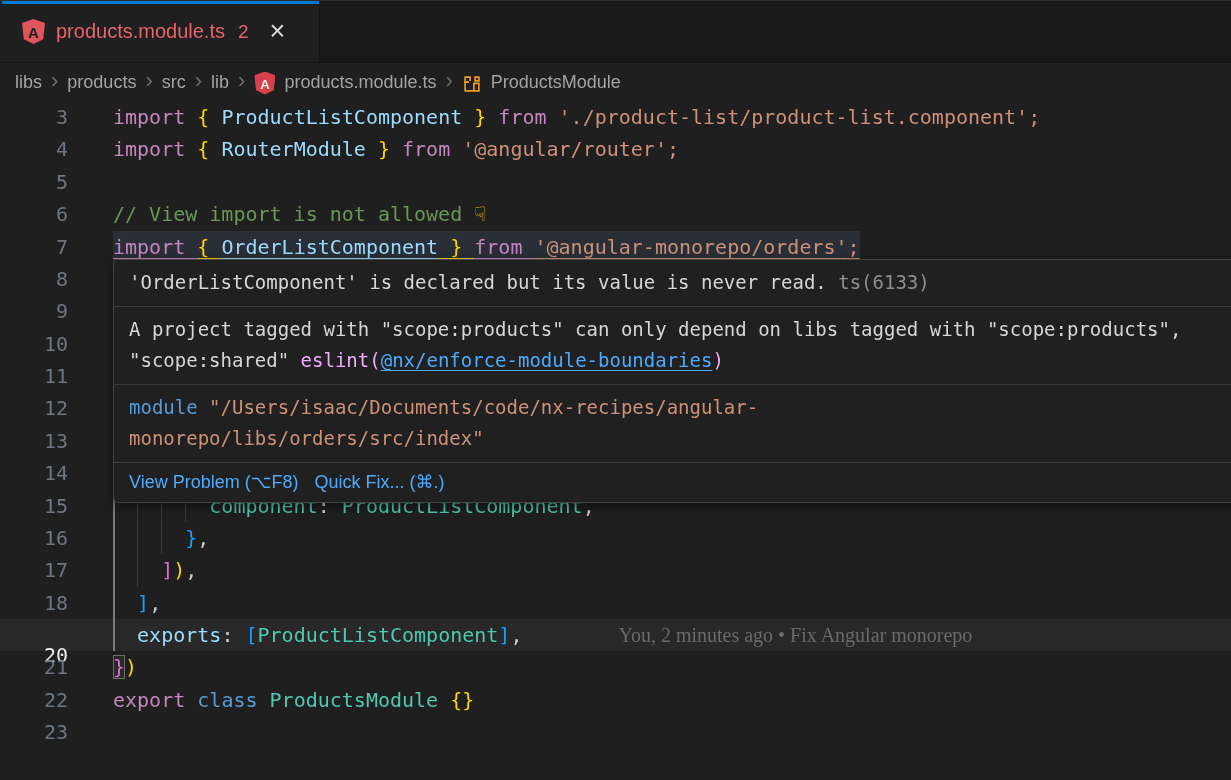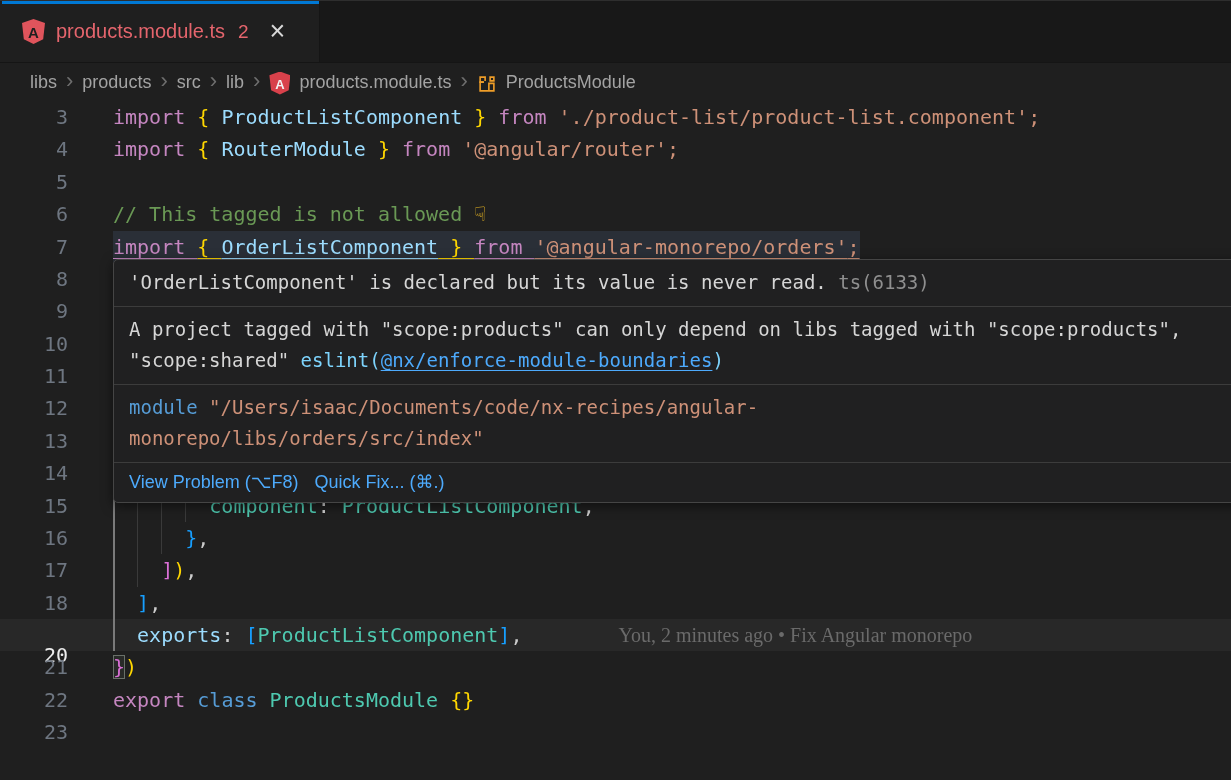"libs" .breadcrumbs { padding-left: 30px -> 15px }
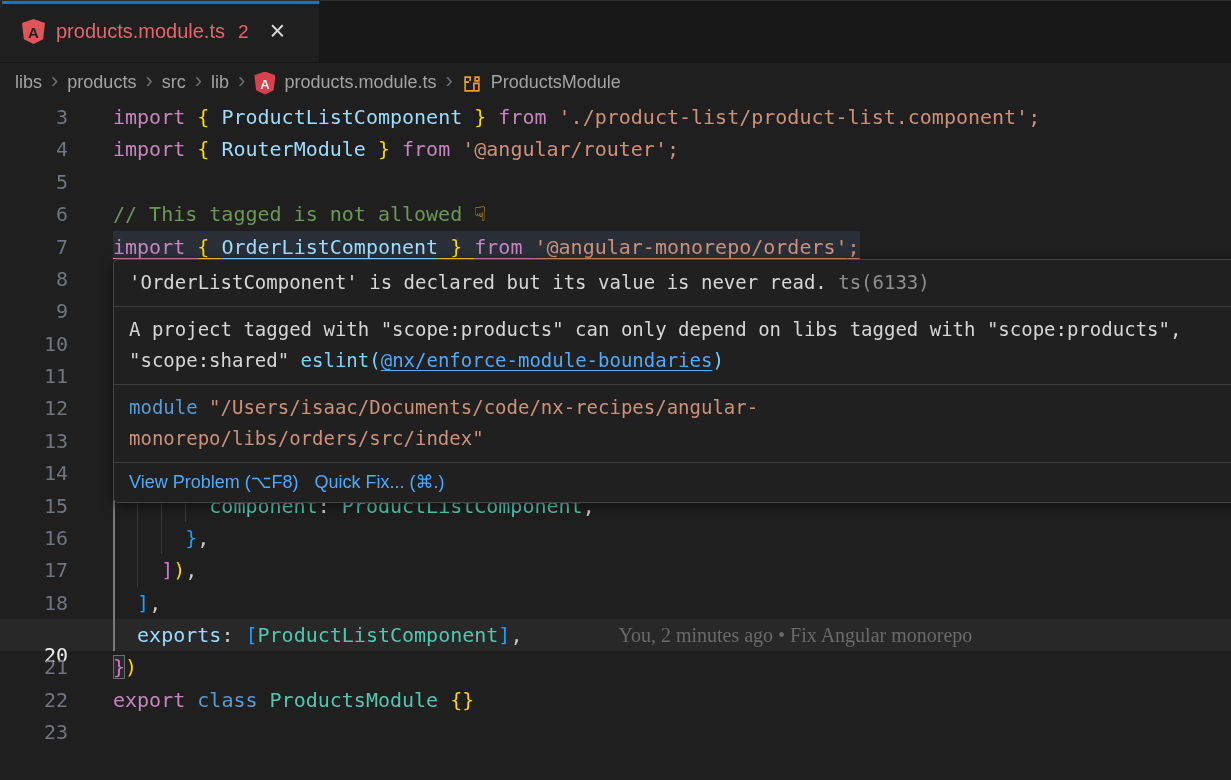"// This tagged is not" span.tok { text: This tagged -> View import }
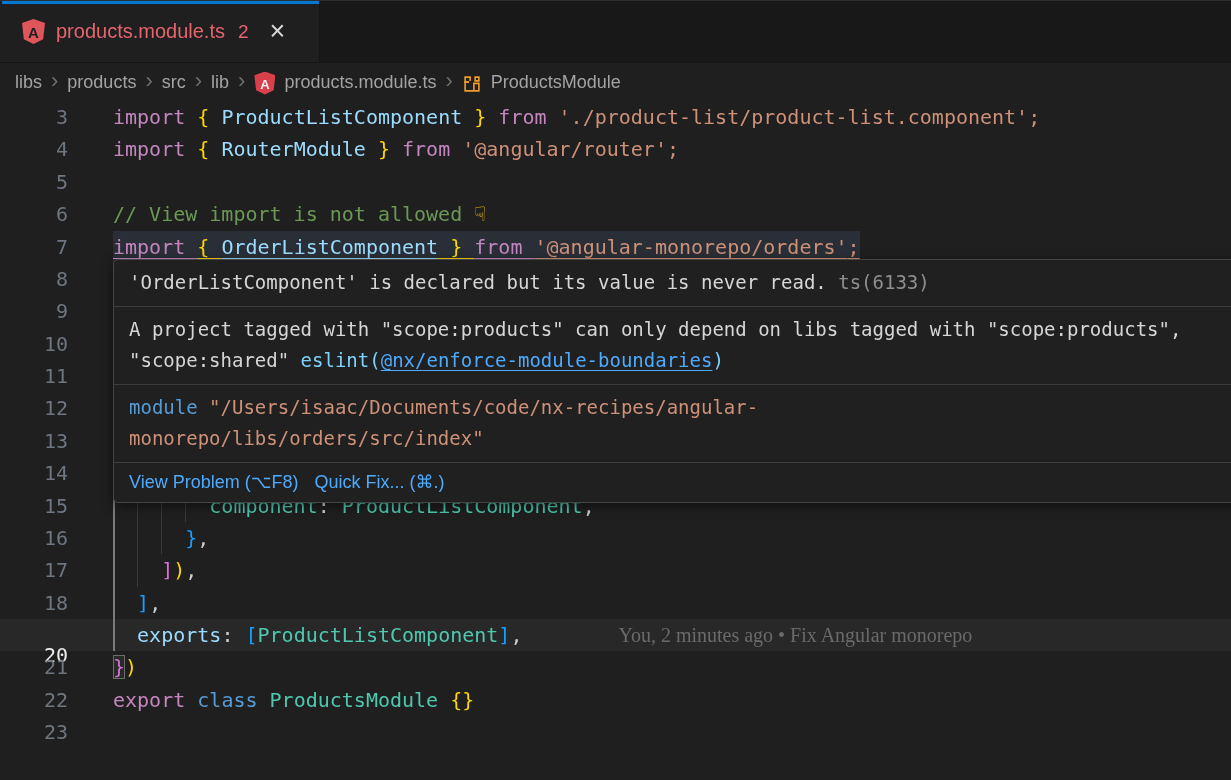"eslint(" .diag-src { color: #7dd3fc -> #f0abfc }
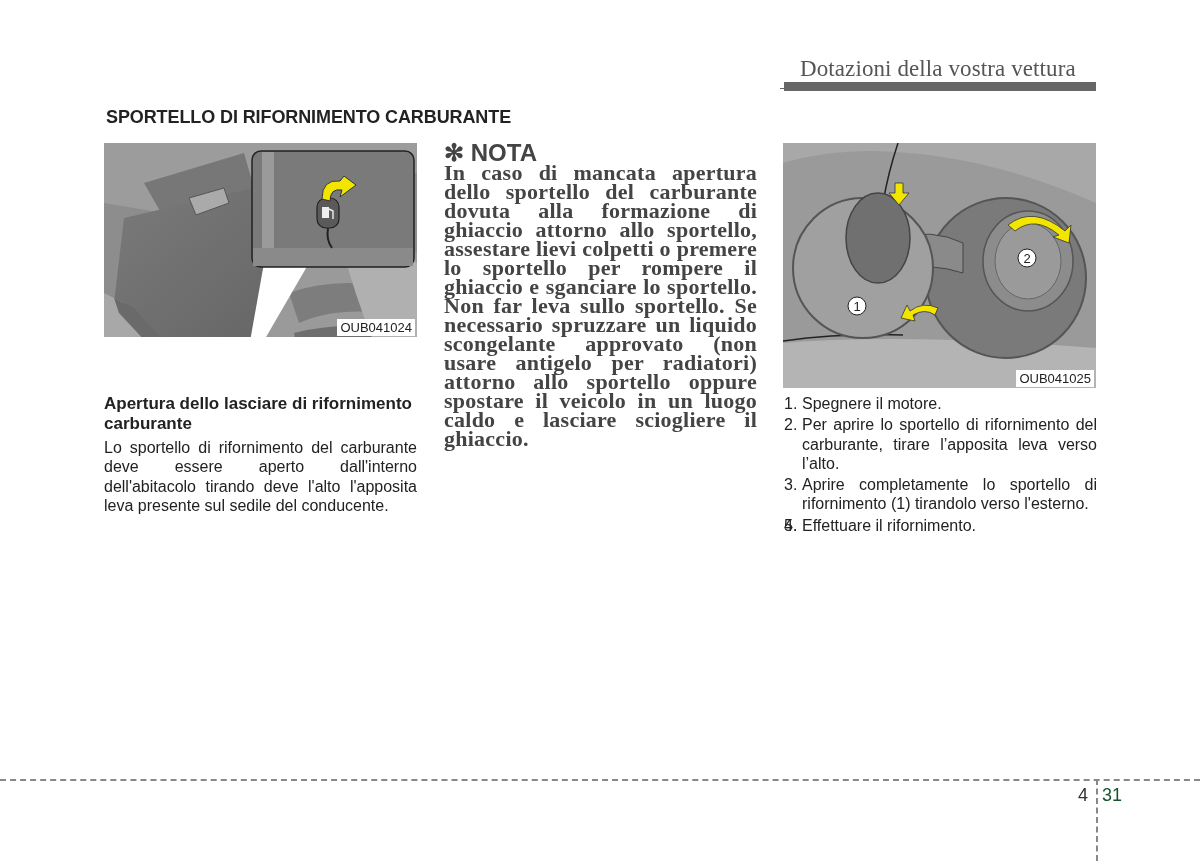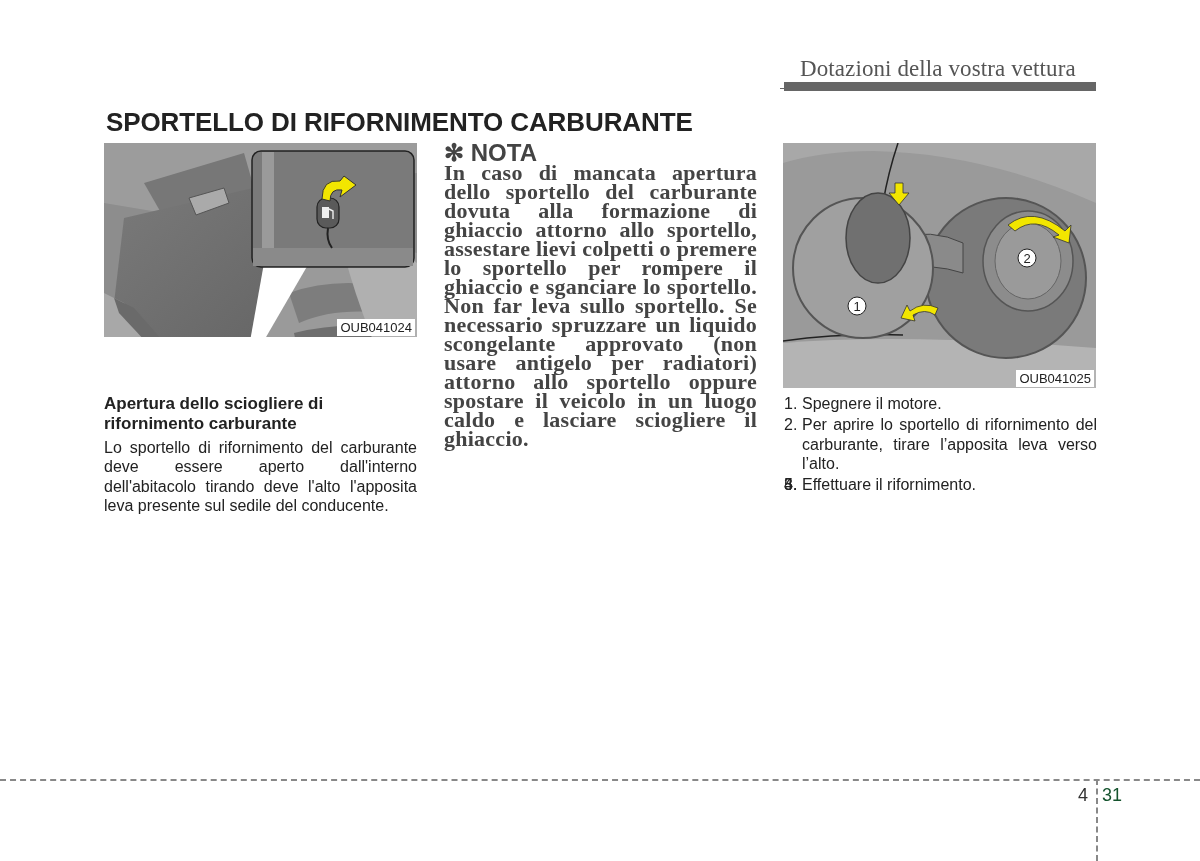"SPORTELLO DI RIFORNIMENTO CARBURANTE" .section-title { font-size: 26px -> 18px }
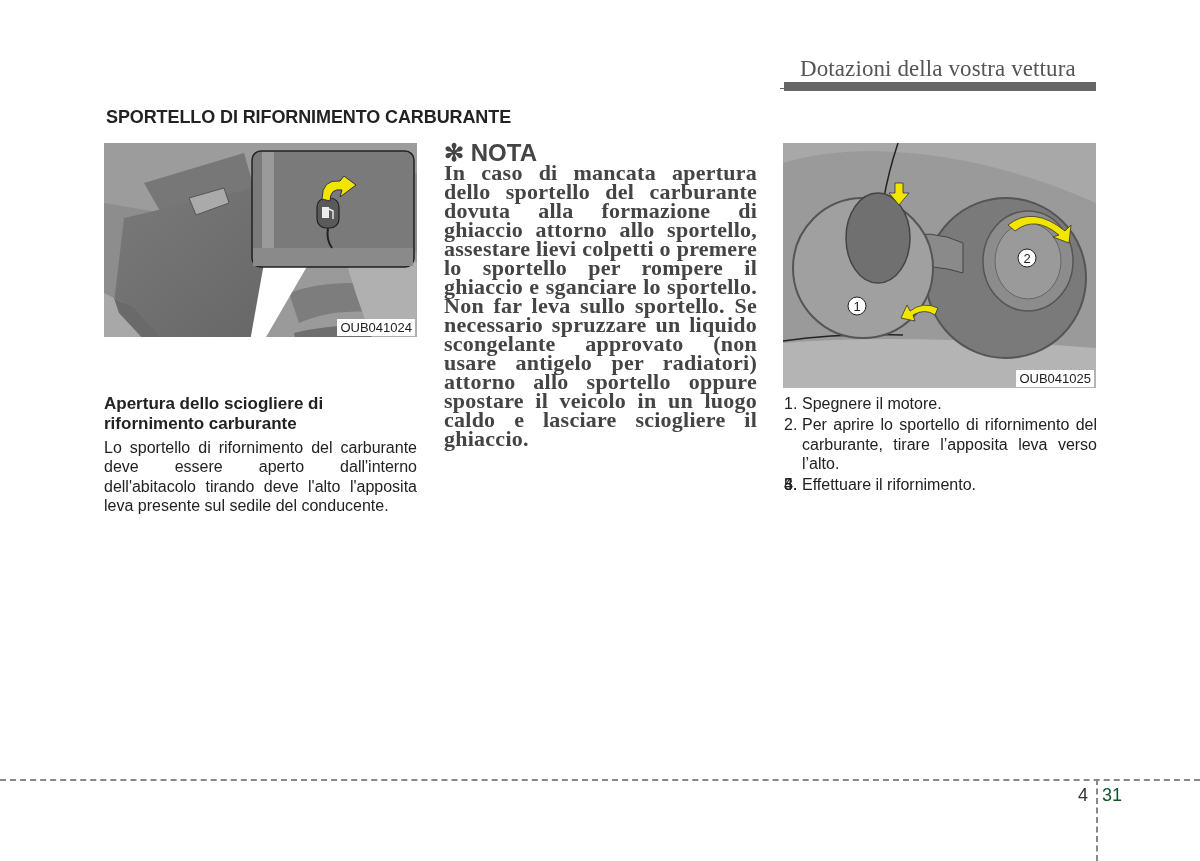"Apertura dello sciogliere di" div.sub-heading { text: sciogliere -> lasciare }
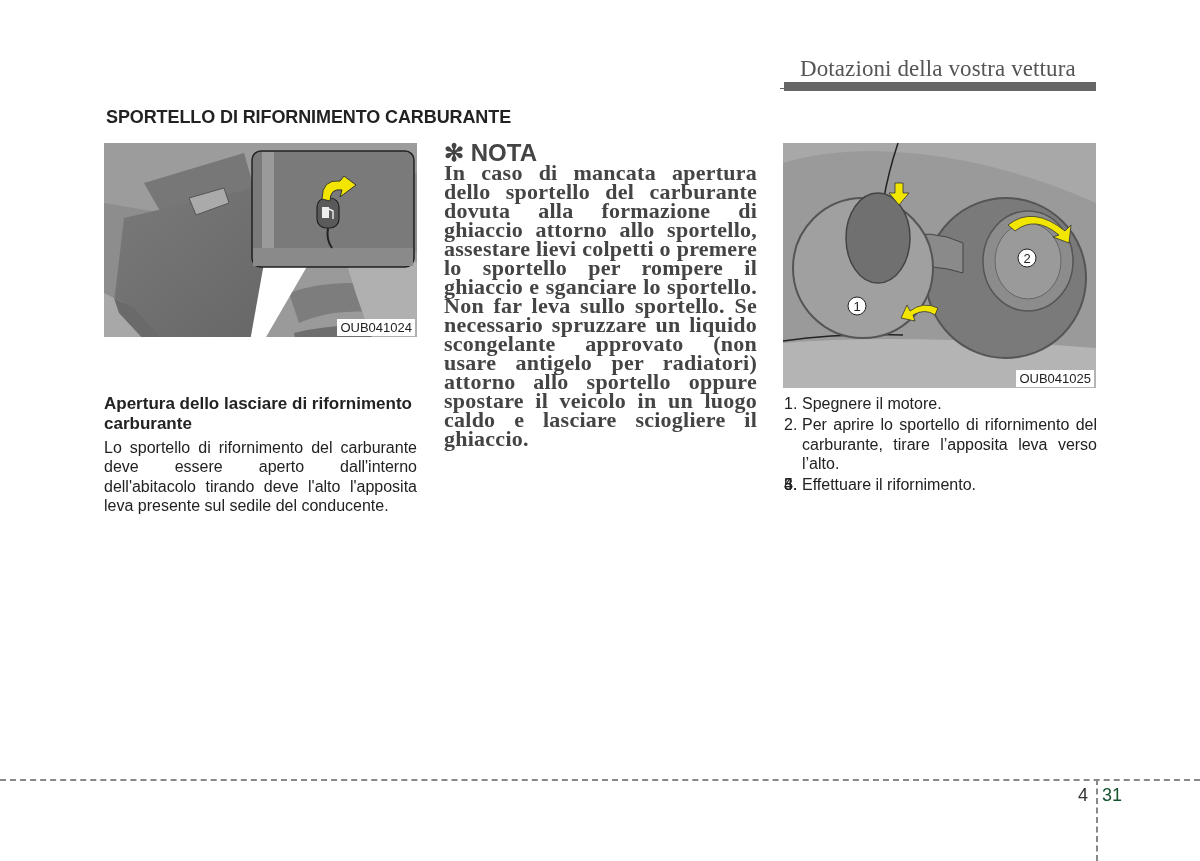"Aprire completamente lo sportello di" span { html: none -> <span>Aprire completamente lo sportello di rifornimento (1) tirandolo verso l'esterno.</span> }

#####

#### [What is being asked]
From the line containing "font-size: 26px ->" down to the end of the data above, reproduce each line exactly; no pictures.

#### [Written answer]
"SPORTELLO DI RIFORNIMENTO CARBURANTE" .section-title { font-size: 26px -> 18px }
"Apertura dello sciogliere di" div.sub-heading { text: sciogliere -> lasciare }
"Aprire completamente lo sportello di" span { html: none -> <span>Aprire completamente lo sportello di rifornimento (1) tirandolo verso l'esterno.</span> }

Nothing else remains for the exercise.